Farmacisti-grossisti, il Consiglio di Stato chiarisce la questione del codice univoco

Confermando una sentenza del Tar, il Consiglio di Stato si è pronunciato sulla vicenda di un titolare di farmacia che era in possesso anche di una autorizzazione per la vendita all’ingrosso dei farmaci, che non avrebbe potuto in nessun caso utilizzare i farmaci acquistati come farmacia per l’attività di grossista.

Come ricorda anche una circolare Federfarma, la sentenza ribadisce che le attività di vendita al dettaglio e di vendita all’ingrosso vengono svolte con codici differenti e questo dipende dalla necessità di assicurare la tracciabilità dei farmaci, di evitare fenomeni distorsivi della concorrenza e la vendita su mercati paralleli. In nessun caso quindi il deposito può approvvigionarsi di medicinali dalla farmacia e l’unico movimento previsto dalla farmacia al grossista è la restituzione, a fronte di errori di fornitura o rientri dal cliente.

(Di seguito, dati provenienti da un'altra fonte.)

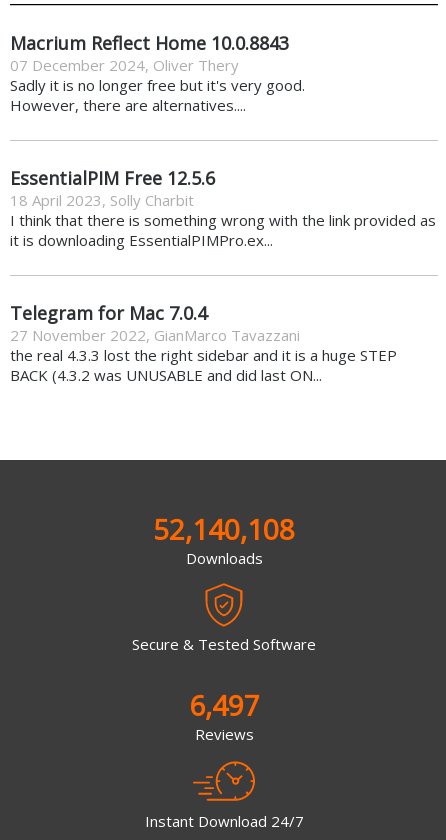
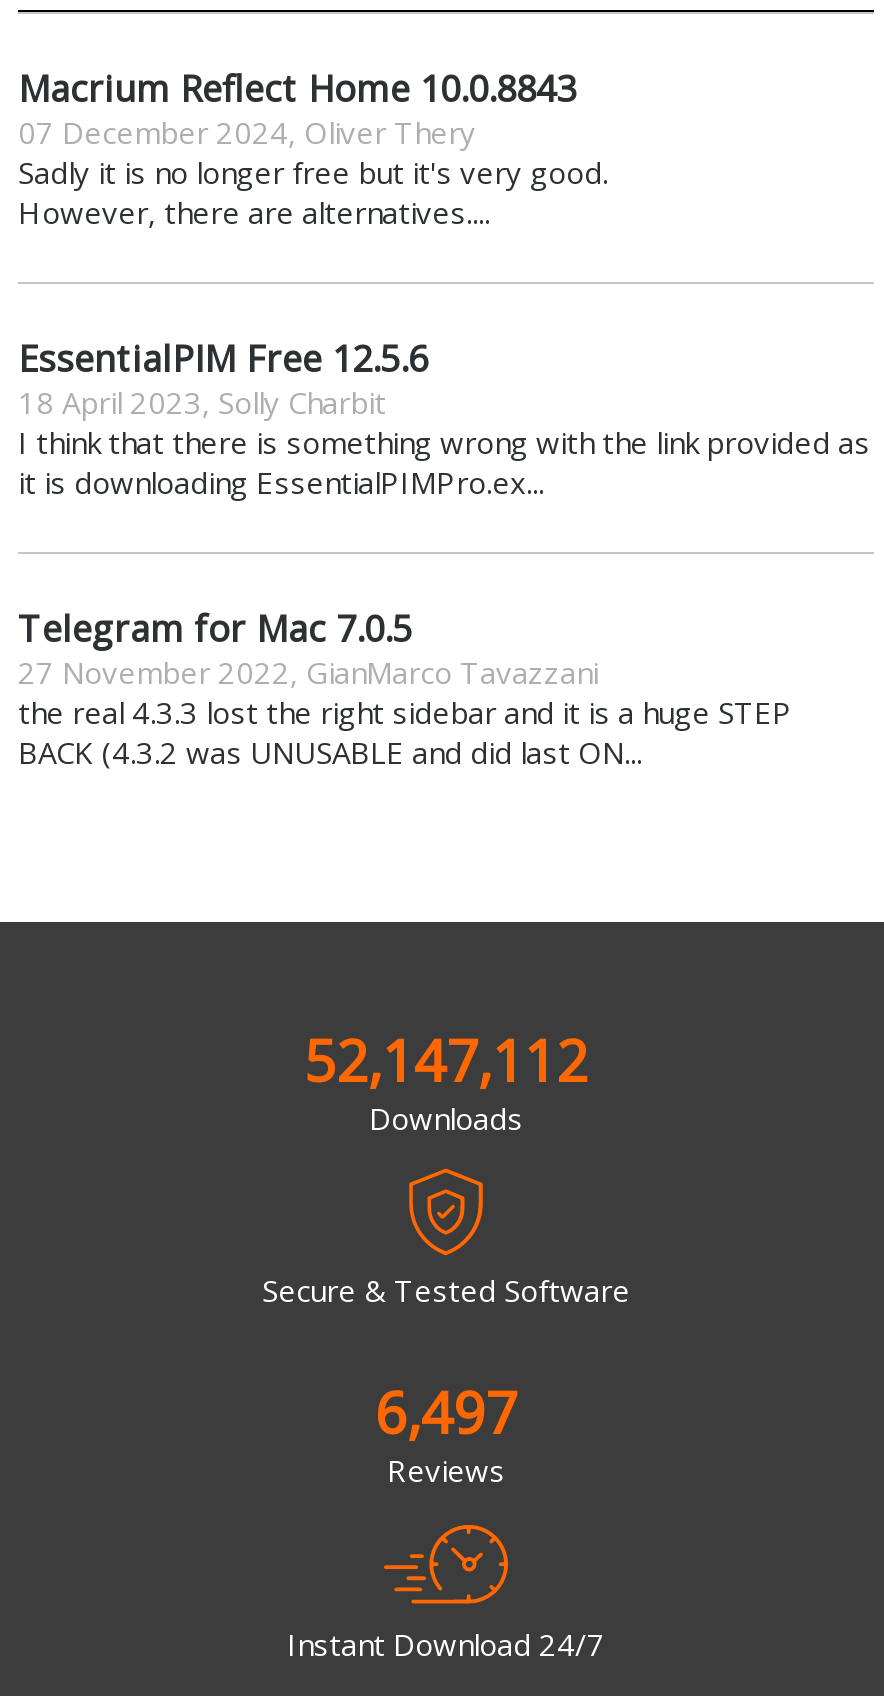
- Telegram for Mac 7.0.4
+ Telegram for Mac 7.0.5

- 52,140,108
+ 52,147,112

La “differenza dei codici inerenti all’attività di grossista e di farmacista venditore al dettaglio” fa parte di quegli “accorgimenti operativi tesi a garantire la trasparenza e la tracciabilità delle operazioni, senza che ad essi possa essere ricondotta una finalità di limitazione o divieto dell’attività di commercializzazione”. I “codici differenti” cioè “consentono il flusso di dati presso la Banca dato della tracciabilità del farmaco, tesa a garantire l’autenticità dei medicinali in commercio in Italia ed a rafforzare il contrasto alle frodi”.

A nulla è valsa la difesa del farmacista che fra le motivazioni aveva addotto anche una difficoltà di approvvigionamento di farmaci dovuto ai comportamenti anticoncorrenziali di altri grossisti. Il secondo motivo d’appello, riguarda le note della Asl che, ad avviso della farmacia ricorrente si risolverebbero in un divieto di esercizio dell’attività di grossista disposto in violazione delle norme vigenti.